Here's the main point that's worth repeating . . .

ECONOMIC HARSH TIMES ARE GOING TO GET WORSE BUT KANSAS CITY POLITICOS SEEM TO RESIST CHANGING THEIR TAX & SPEND MENTALITY!!!

Think about recent news . . .

KC is ready to borrow 2 BILLION for  downtown stadium district, Jackson County keeps raising taxes and one pet project after the next is promised by politicos who are more interested in kickbacks than city finances.

Accordingly . . .

And because most of the better financial news coverage in Kansas City is hidden behind paywalls . . .

We share more than a bit of insight on impending economic doom . . .

The Conference Board's leading indicator, which he calls a "highly accurate forecasting tool" based on 10 key data points—including interest rate spreads, consumer expectations, manufacturing, stock prices, and building permits for new homes.

The Conference Board now forecasts 2022 gross domestic product (GDP) growth will come in at 1.8% and 2023 GDP will slow to zero.

Second, is the money supply, or M2, a measure that Nobel Prize winner Milton Friedman championed. M2 has ballooned under President Biden's "massive increase in federal spending that led to an equally massive money printing by the Federal Reserve," Larry Kudlow, former National Economic Council director under the Trump administration says.

"That was the single-biggest mistake by Joe Biden," he maintains. "It moved the inflation rate up from about 1% to nearly 10%. Because of that, real wages have fallen 18 consecutive months."
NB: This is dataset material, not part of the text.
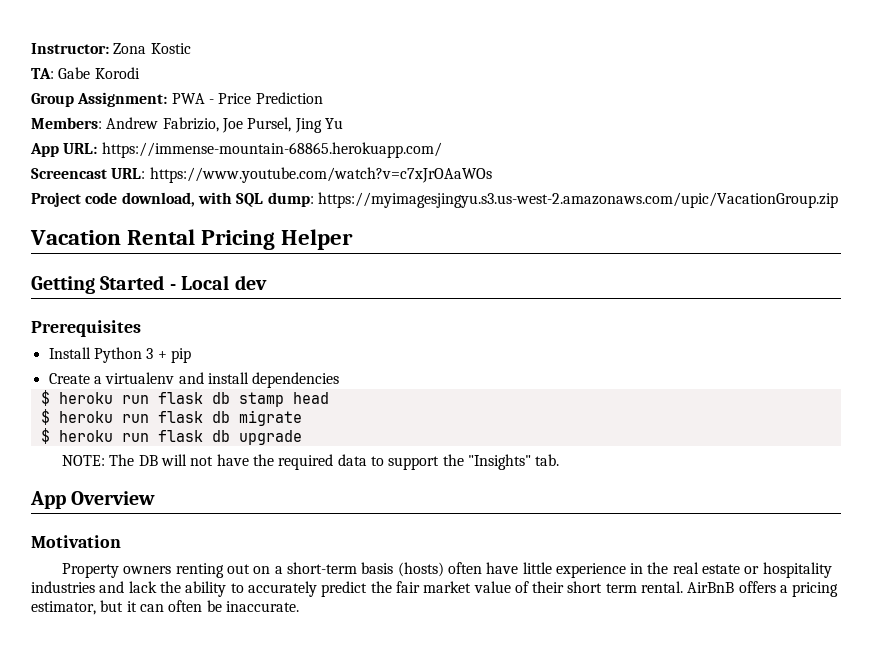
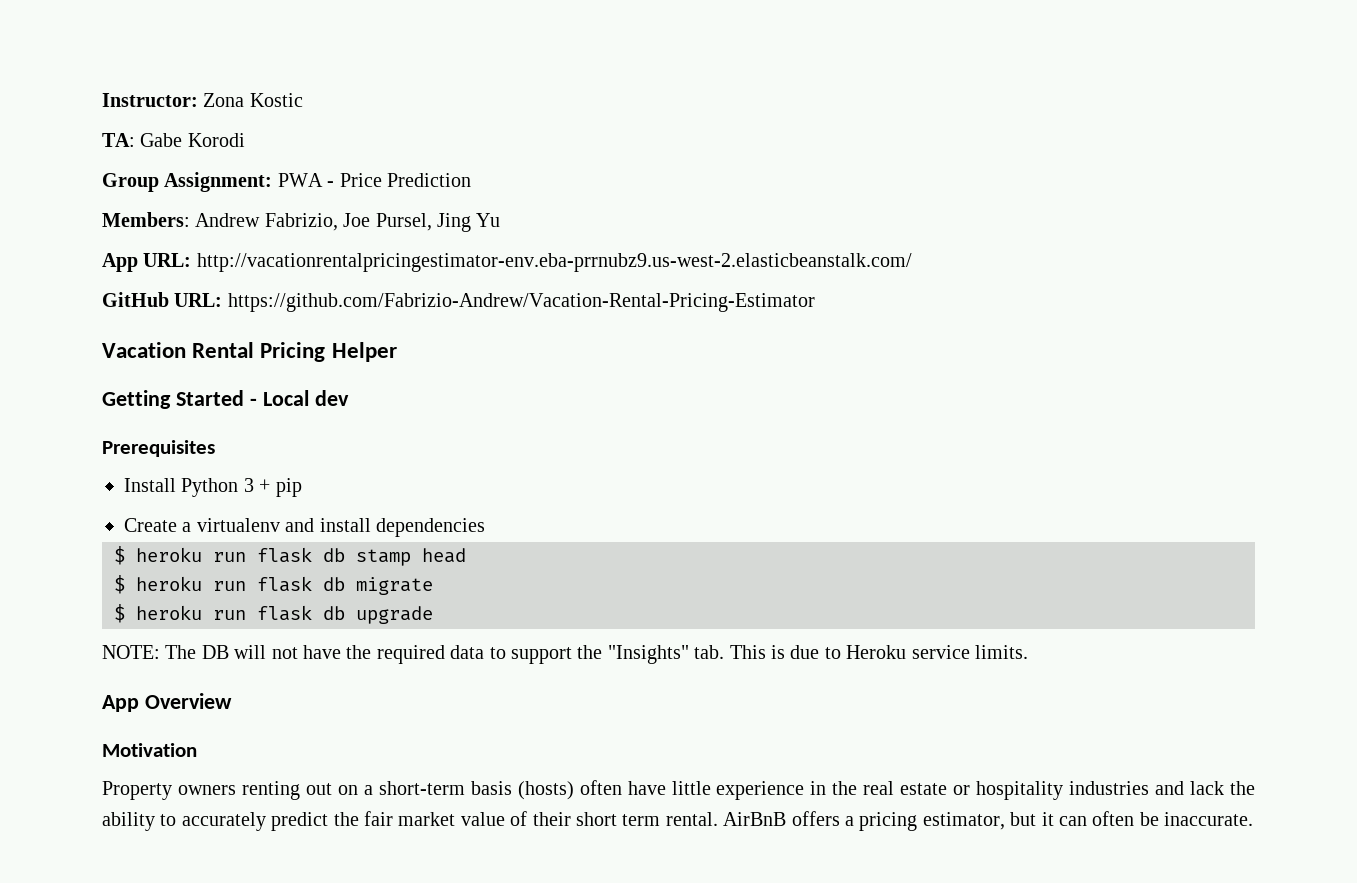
[101,142,442,158] [31,167,492,183] [31,192,838,208] https://immense-mountain-68865.herokuapp.com/ // Screencast URL: https://www.youtube.com/watch?v=c7xJrOAaWOs // Project code download, with SQL dump: https://myimagesjingyu.s3.us-west-2.amazonaws.com/upic/VacationGroup.zip -> [196,253,912,272] [102,292,815,312] http://vacationrentalpricingestimator-env.eba-prrnubz9.us-west-2.elasticbeanstalk.com/ // GitHub URL: https://github.com/Fabrizio-Andrew/Vacation-Rental-Pricing-Estimator
(560, 460) none -> [729,645,1028,659] This is due to Heroku service limits.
Here's an even more apt analysis . . .

Economist Mohamed El-Erian said that analysts need to shift away from the mindset that the downturn will be a short, sharp recession – a way of thinking he warned had driven the Fed's characterization of inflation as merely "transitory" even as prices crept up last year.

"From the US Federal Reserve's initial misjudgment that inflation would be 'transitory' to the current consensus that a probable US recession will be 'short and shallow,' there has been a strong tendency to see economic challenges as both temporary and quickly reversible," he said.

But "these changes will affect individuals, companies, and governments – economically, socially, and politically," El-Erian added. "Until analysts wake up to the probability that these trends will outlast the next business cycle, the economic hardship they cause is likely to significantly outweigh the opportunities they create."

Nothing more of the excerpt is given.